8 months prior to that, our mom passed away from cancer. I stayed home at her house with her so she could get hospice care, but at home rather than dying in a hospice unit, potentially surrounded by strangers (that's not to say that the hospice people are not complete angels, because they are) I couldn't have done it without their help and real compassion.
I did hold my mom's hand as she took her last breath that July early morning around 2 am, and feel like I did make it to the most important engagement of my life (to be there for my mom when she passed away, and not let her pass away alone) and I'm extremely thankful that I got to do that. However, life for me truly changes at that very moment, and has stayed the same ever since. I remember looking up at the sunny sky that morning after mom was taken out of the house, and even the sky looked different. The trees, the roads I've traveled for many years, all just looked different.
I've never felt so alone, and could never have imagined this is how life would be at the age of 47.

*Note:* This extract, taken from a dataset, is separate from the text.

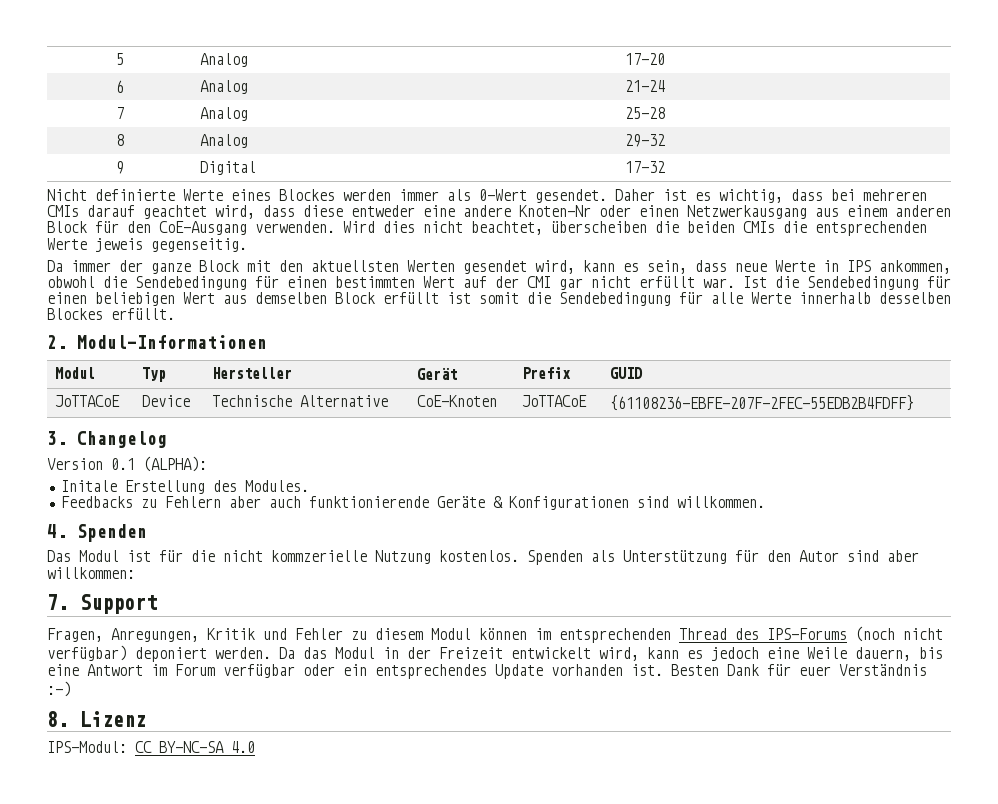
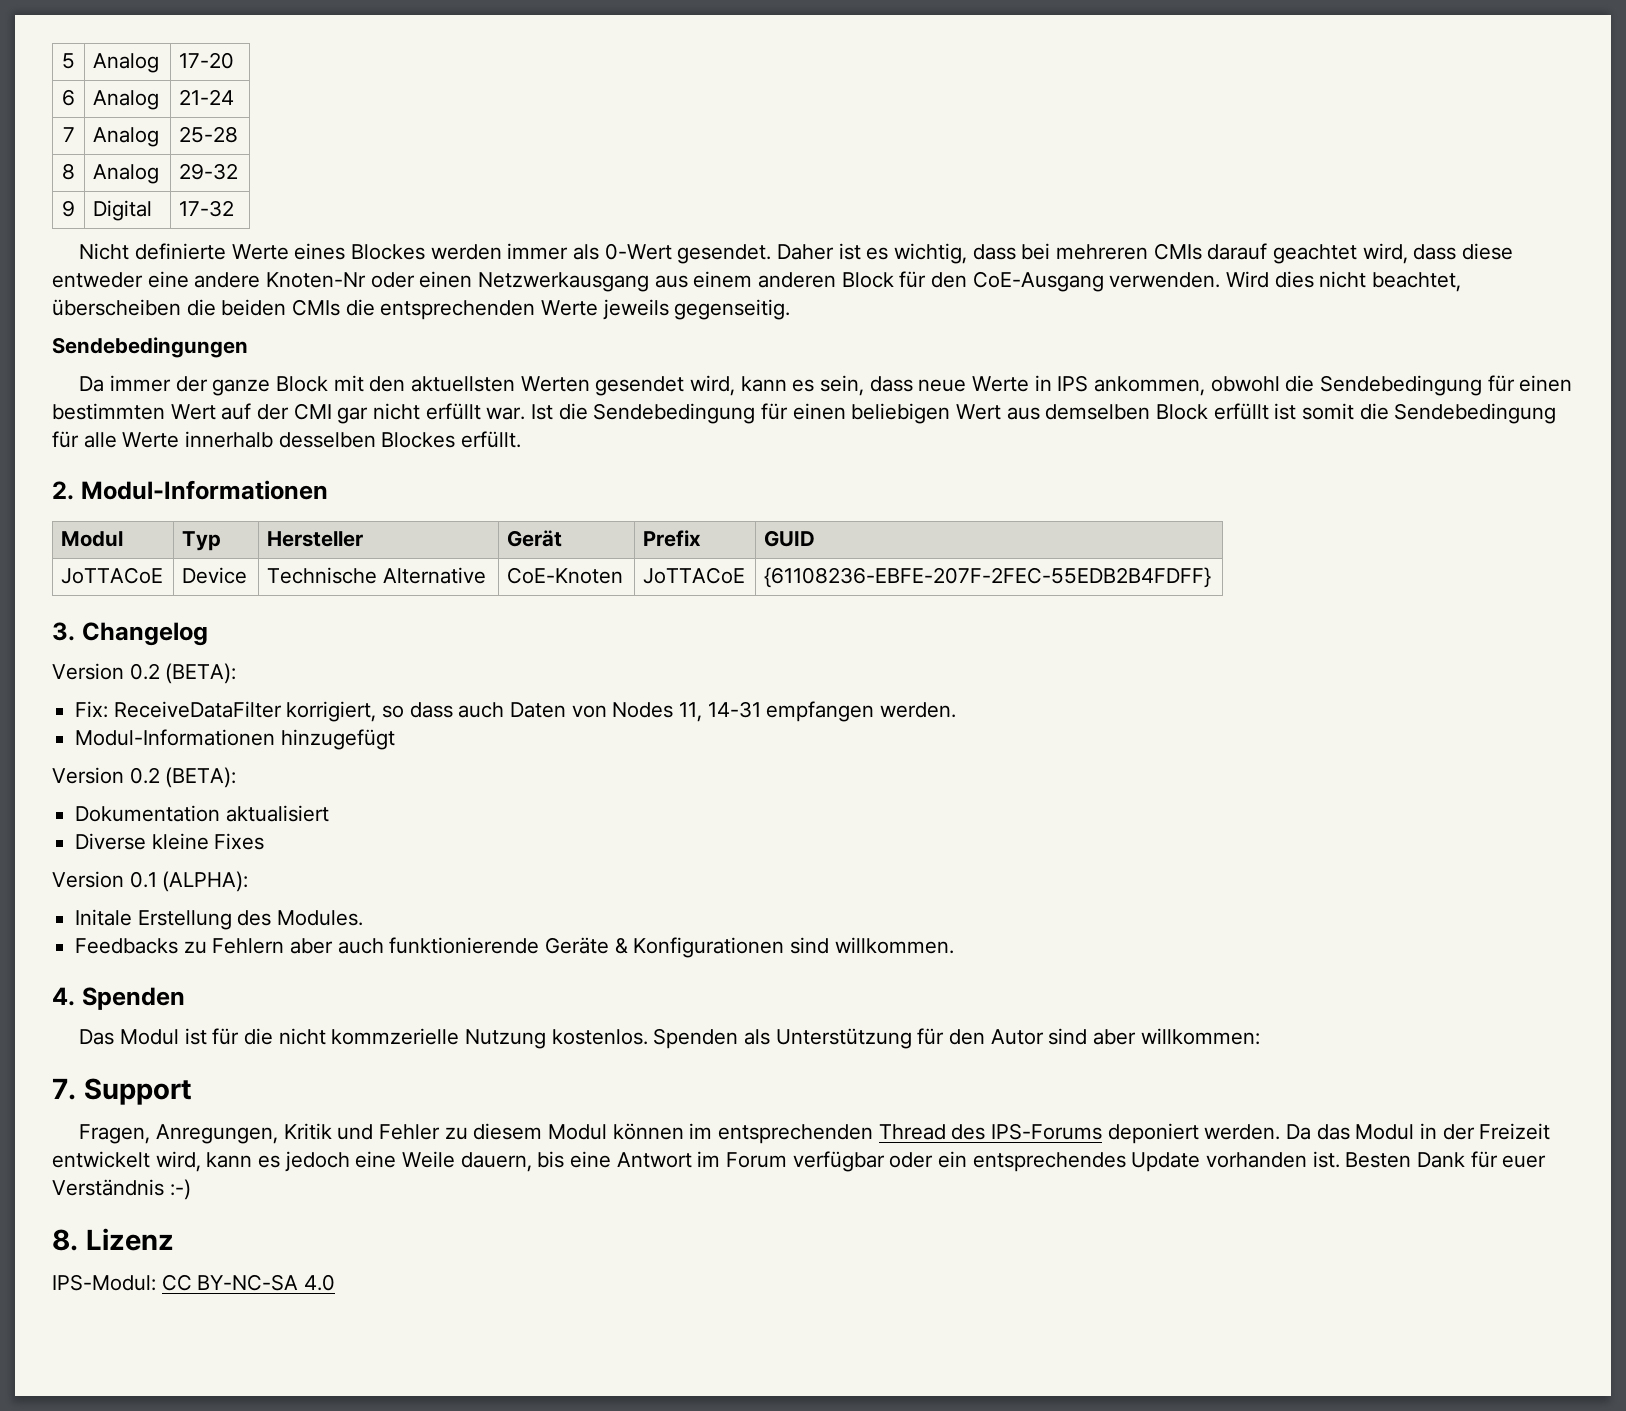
[95,238,143,252] jeweis -> [602,299,669,320] jeweils
(247, 245) none -> [52,337,248,358] // Sendebedingungen
(167, 439) none -> [52,663,237,684] [75,701,957,722] [75,729,395,750] [52,767,237,788] [75,805,329,822] [75,833,265,850] // Version 0.2 (BETA): // Fix: ReceiveDataFilter korrigiert, so dass auch Daten von Nodes 11, 14-31 empfangen werden. // Modul-Informationen hinzugefügt // Version 0.2 (BETA): // Dokumentation aktualisiert // Diverse kleine Fixes
[855,626,943,642] [47,645,127,661] (noch nicht verfügbar) -> (1103, 1131) none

I still function like a normal person, but feel different inside, and it's kind of a numbing feeling, mixed with sadness and regret. Why am I writing all of this? Perhaps others have experienced similar situations, and hearing it from other people may help just knowing that, yes, you will feel different. You may always feel this way. You'll still be able to move on. But most importantly, I feel like I should tell my story in the hopes that someone out there that isn't making time for their loved ones will read my words, and understand that it could all change in an instant leaving you alone in this world, just wishing you had one last chance to tell your mom you love her, or take your dad out to that car show he used to enjoy going to in his younger years...............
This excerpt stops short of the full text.